## [INSTRUCTIONS FOR THE TASK]
Only lines that contain the word "title" are to be returned from the data below.

## [ENTRIES SHOWN]
____

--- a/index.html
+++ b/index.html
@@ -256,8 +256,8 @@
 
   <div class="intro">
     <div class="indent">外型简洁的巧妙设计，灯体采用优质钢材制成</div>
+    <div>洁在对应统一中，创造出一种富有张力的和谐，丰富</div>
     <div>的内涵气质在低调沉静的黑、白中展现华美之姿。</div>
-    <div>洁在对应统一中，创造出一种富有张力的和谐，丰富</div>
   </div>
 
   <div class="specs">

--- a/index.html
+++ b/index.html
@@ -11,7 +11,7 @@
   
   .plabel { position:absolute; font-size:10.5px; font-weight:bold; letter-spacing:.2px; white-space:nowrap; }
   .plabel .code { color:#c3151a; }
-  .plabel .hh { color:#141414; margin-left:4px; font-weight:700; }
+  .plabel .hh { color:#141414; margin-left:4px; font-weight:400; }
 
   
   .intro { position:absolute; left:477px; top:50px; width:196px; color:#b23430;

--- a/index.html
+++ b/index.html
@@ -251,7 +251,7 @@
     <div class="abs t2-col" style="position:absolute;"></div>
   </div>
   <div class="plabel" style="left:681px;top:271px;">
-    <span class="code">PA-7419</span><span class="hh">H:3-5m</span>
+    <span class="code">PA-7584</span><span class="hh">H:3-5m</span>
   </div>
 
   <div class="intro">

____

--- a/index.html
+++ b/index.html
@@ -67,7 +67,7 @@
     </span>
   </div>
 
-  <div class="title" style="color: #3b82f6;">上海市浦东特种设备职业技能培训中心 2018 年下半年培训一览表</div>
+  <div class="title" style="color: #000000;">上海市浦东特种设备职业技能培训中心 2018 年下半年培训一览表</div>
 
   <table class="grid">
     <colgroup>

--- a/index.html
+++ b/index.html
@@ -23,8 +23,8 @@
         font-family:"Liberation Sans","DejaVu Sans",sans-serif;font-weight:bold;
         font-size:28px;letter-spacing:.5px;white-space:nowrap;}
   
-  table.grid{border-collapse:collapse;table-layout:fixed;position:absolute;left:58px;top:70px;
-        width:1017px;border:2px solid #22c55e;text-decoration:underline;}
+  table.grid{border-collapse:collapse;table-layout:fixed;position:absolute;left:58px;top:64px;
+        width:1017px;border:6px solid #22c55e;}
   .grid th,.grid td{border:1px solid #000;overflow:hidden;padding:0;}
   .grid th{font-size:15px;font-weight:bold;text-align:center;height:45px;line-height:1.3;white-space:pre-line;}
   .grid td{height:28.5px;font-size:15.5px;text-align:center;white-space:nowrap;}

____

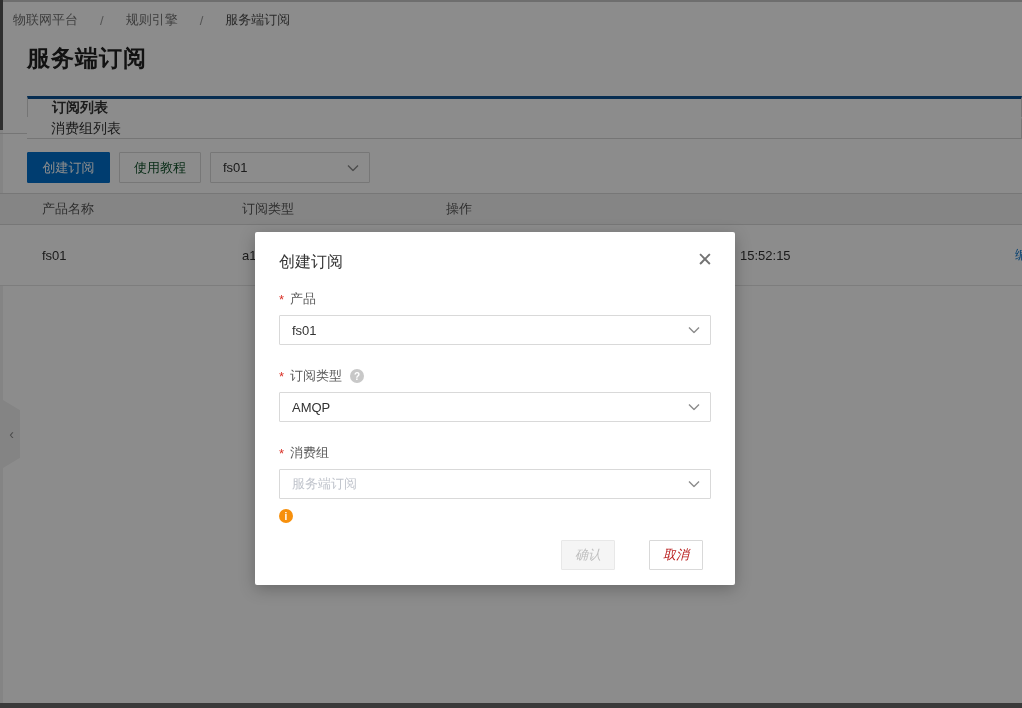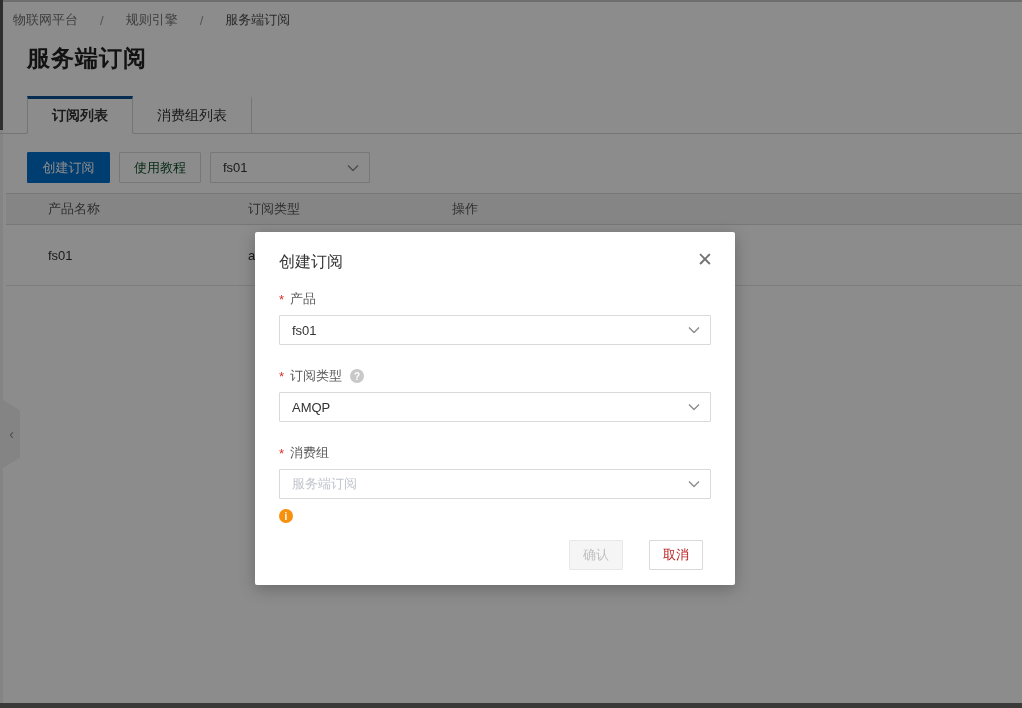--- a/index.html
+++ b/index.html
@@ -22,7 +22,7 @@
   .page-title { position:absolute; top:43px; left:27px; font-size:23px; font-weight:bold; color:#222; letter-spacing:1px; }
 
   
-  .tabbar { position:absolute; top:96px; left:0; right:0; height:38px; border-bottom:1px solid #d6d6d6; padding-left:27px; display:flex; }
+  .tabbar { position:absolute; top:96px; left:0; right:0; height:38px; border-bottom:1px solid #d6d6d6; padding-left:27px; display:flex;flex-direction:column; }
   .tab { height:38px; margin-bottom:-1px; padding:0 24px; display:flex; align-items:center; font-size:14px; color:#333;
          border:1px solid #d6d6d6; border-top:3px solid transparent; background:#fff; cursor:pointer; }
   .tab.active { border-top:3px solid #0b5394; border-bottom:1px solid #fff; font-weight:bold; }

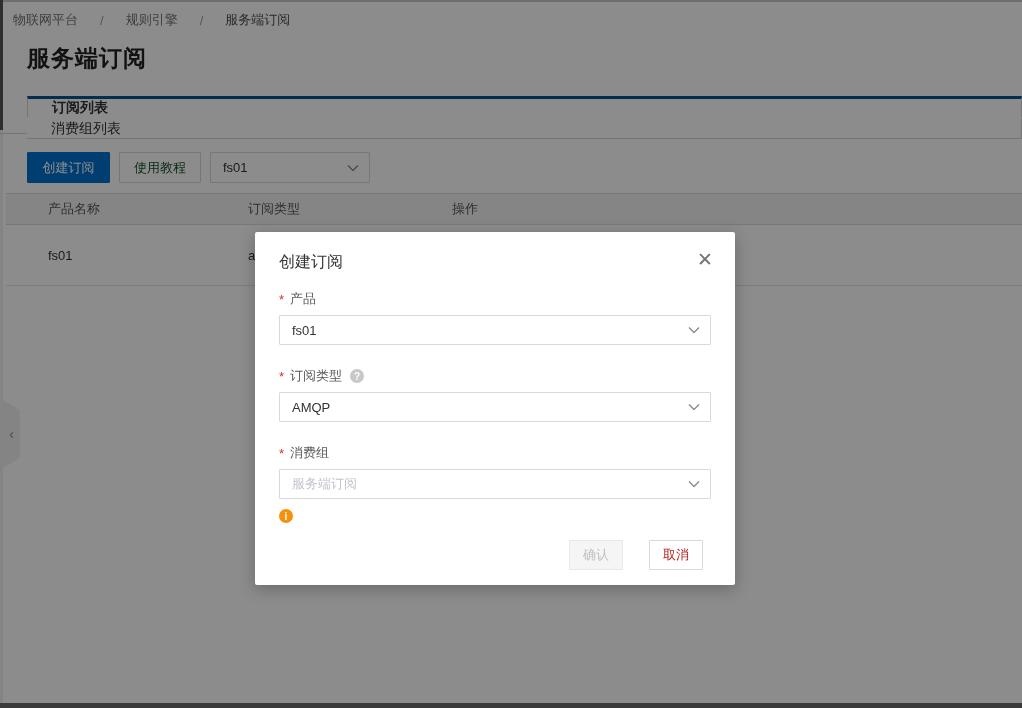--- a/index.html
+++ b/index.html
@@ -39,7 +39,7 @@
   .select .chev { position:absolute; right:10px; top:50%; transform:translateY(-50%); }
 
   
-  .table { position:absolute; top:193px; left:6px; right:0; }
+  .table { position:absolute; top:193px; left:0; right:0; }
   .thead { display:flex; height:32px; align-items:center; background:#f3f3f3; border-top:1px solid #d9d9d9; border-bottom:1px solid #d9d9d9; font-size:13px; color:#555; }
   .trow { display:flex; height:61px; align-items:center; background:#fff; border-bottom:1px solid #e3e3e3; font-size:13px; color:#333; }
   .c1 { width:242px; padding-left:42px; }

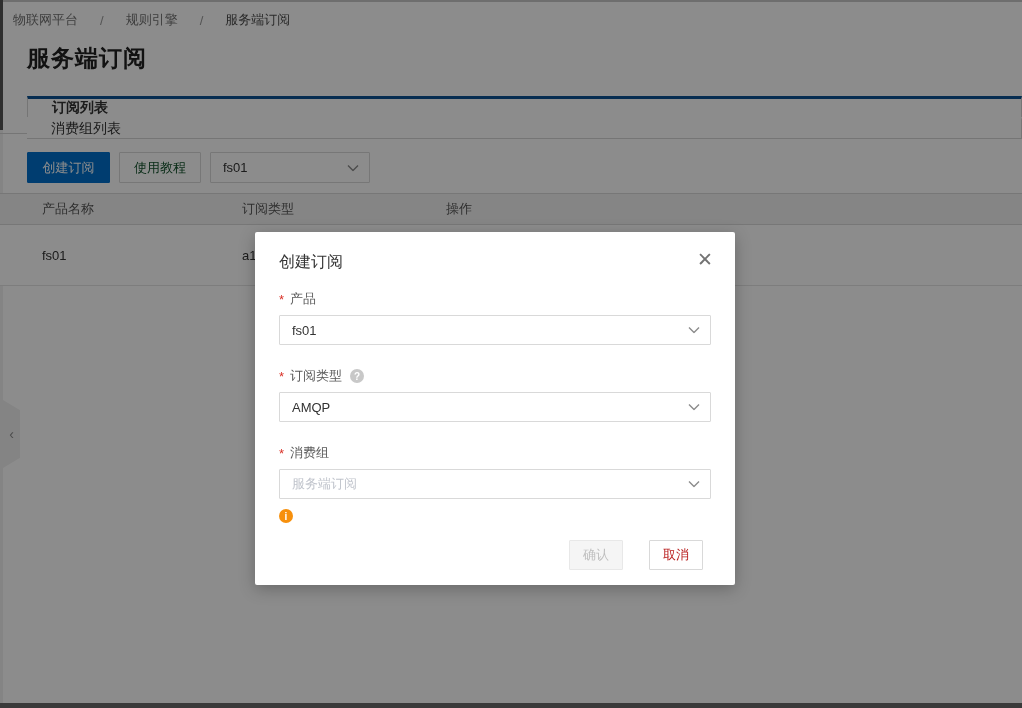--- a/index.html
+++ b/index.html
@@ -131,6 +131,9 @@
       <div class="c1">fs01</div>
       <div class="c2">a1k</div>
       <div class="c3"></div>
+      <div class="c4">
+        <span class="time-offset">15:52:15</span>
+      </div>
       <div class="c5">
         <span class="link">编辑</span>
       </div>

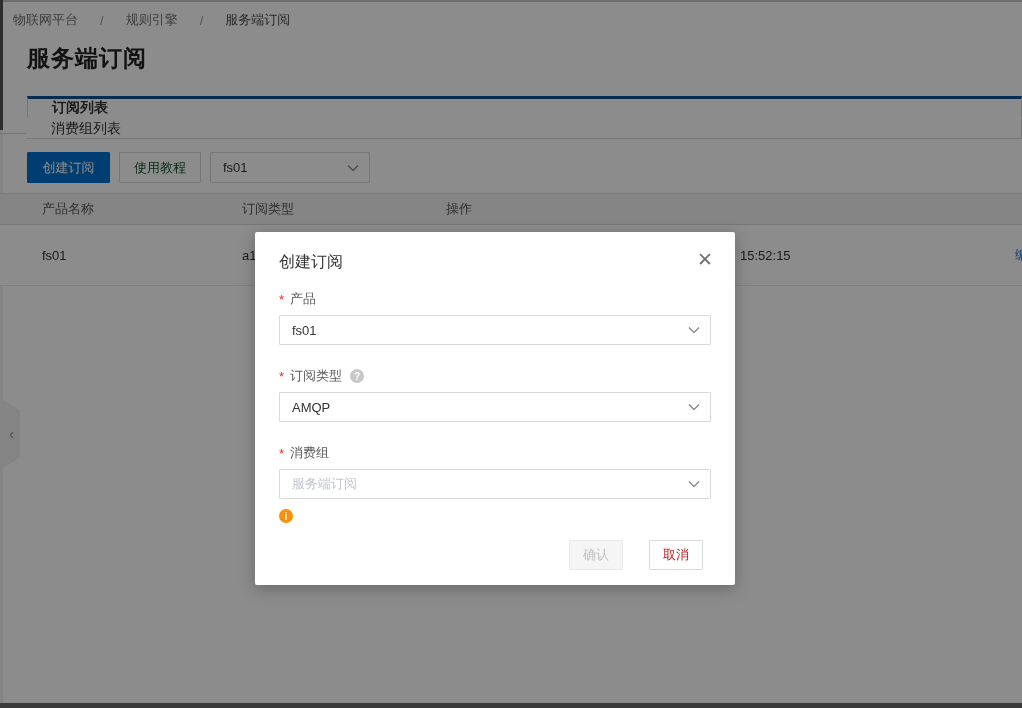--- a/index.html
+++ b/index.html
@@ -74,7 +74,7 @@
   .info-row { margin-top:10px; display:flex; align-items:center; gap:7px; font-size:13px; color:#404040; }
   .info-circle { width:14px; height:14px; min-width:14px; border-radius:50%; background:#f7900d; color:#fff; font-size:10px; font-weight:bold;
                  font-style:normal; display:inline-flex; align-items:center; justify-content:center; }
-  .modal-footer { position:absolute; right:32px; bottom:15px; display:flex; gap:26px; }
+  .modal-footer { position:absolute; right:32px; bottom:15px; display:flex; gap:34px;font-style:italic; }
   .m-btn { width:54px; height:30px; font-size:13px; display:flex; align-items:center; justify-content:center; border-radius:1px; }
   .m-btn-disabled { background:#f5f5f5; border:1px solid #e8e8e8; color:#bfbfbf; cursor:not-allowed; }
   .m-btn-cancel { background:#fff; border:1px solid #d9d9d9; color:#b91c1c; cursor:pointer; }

____

## [FINISHED TASK]
-  <div class="title" style="color: #3b82f6;">上海市浦东特种设备职业技能培训中心 2018 年下半年培训一览表</div>
+  <div class="title" style="color: #000000;">上海市浦东特种设备职业技能培训中心 2018 年下半年培训一览表</div>
   .page-title { position:absolute; top:43px; left:27px; font-size:23px; font-weight:bold; color:#222; letter-spacing:1px; }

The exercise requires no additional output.